A single layer autoencoder with n nodes is equivalent to doing PCA and taking the first n principal components. If you're familiar with PCA in natural language processing, which is called Latent Semantic Analysis (or Indexing), projecting high dimensional data on a lower dimensional surface can actually improve your features. This is because similar words will project onto the same Principal component allowing you to model some semantic information.

Autoencoders with more than 1 layer are more interesting because you end up doing what is essentially non-linear PCA by projecting your data onto a curved manifold. This famous paper, "Reducing the Dimensionality of Data with Neural Networks" [0], by Hinton shows the improvement in how linearly separable documents become once multi-layer autoencoders are used.

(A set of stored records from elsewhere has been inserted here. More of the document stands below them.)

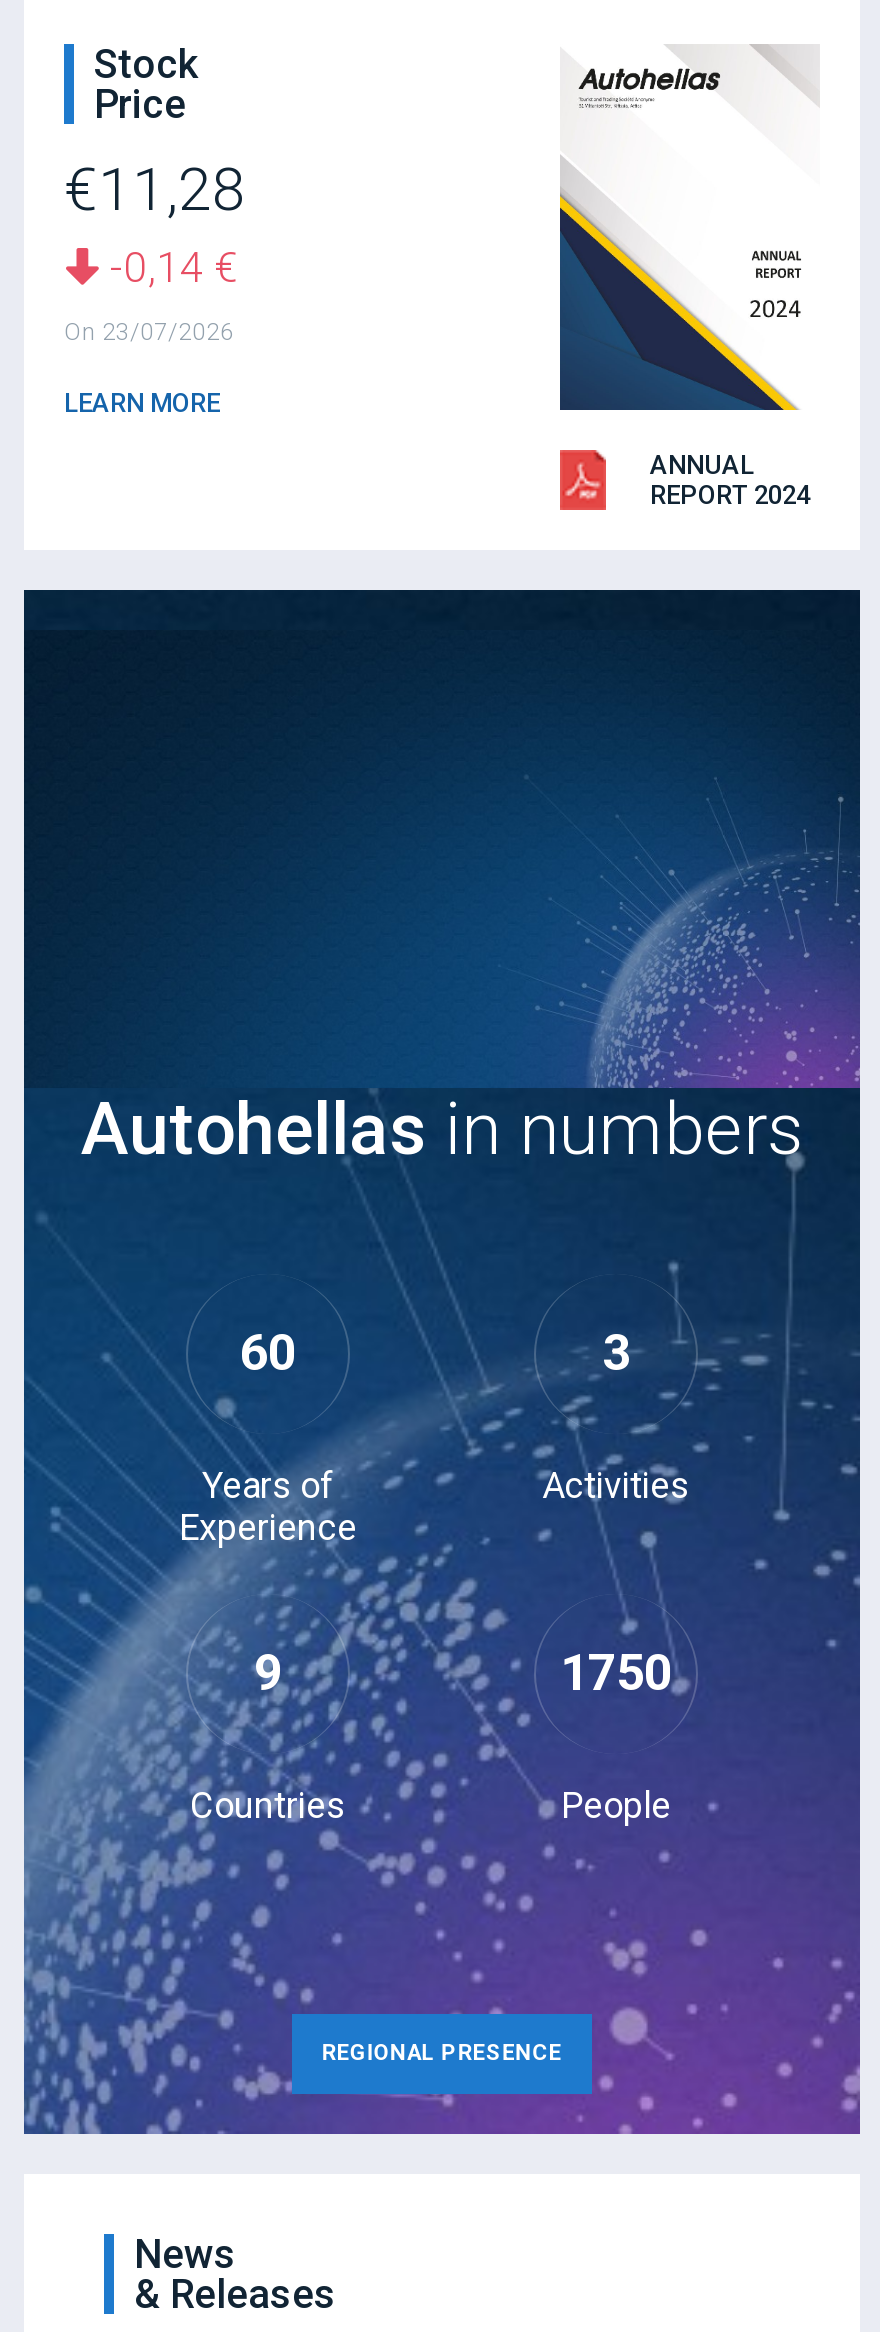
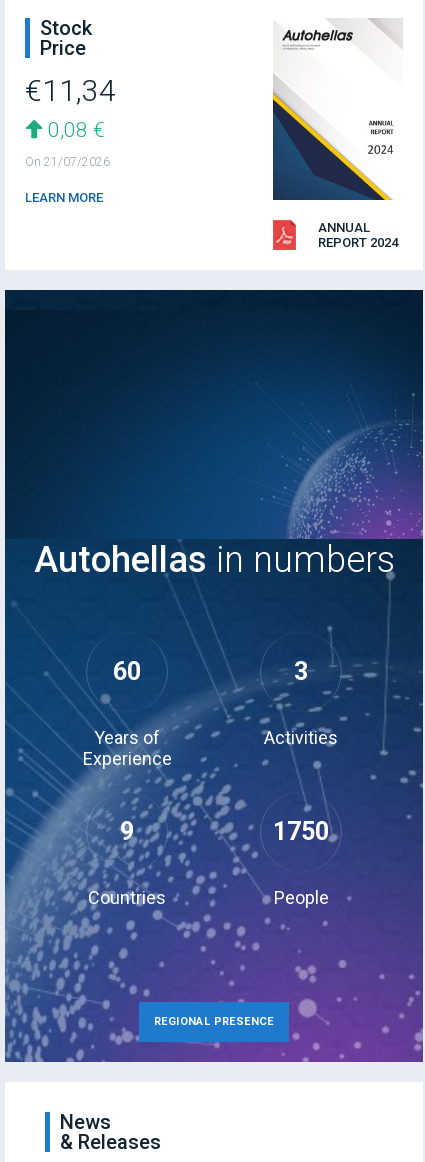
- €11,28
+ €11,34

- -0,14 €
+ 0,08 €

- Οn 23/07/2026
+ Οn 21/07/2026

The old argument was that unsupervised pretraining helps get proper weights faster, but this has largely been disproven. However, I do believe AEs assist in semi-supervised learning because they project the initial data into a more useful space. As you can seen in the article I linked the projected data are much more linearly separable.

And as a practical evidence: I used a 5 layer AE in the kaggle black box competition [1] to eventually outrank of team of Hinton's grad students. The problem had a larger unsupervised data set with a small number of labels. Using the autoencoders before the MLP ended up nearly doubling our team's score.

[0] https://www.cs.toronto.edu/~hinton/science.pdf [1] https://www.kaggle.com/c/challenges-in-representation-learni...

Thank you for the answer. That makes very much sense.

Just a side note: As far as I know a single layer autoencoder and PCA are only equivalent if all units have no activation function (linear activation function), which is usually not the case.

"The old argument was that unsupervised pretraining helps get proper weights faster, but this has largely been disproven."

Do you hold that to be true in general, or only when using dropout?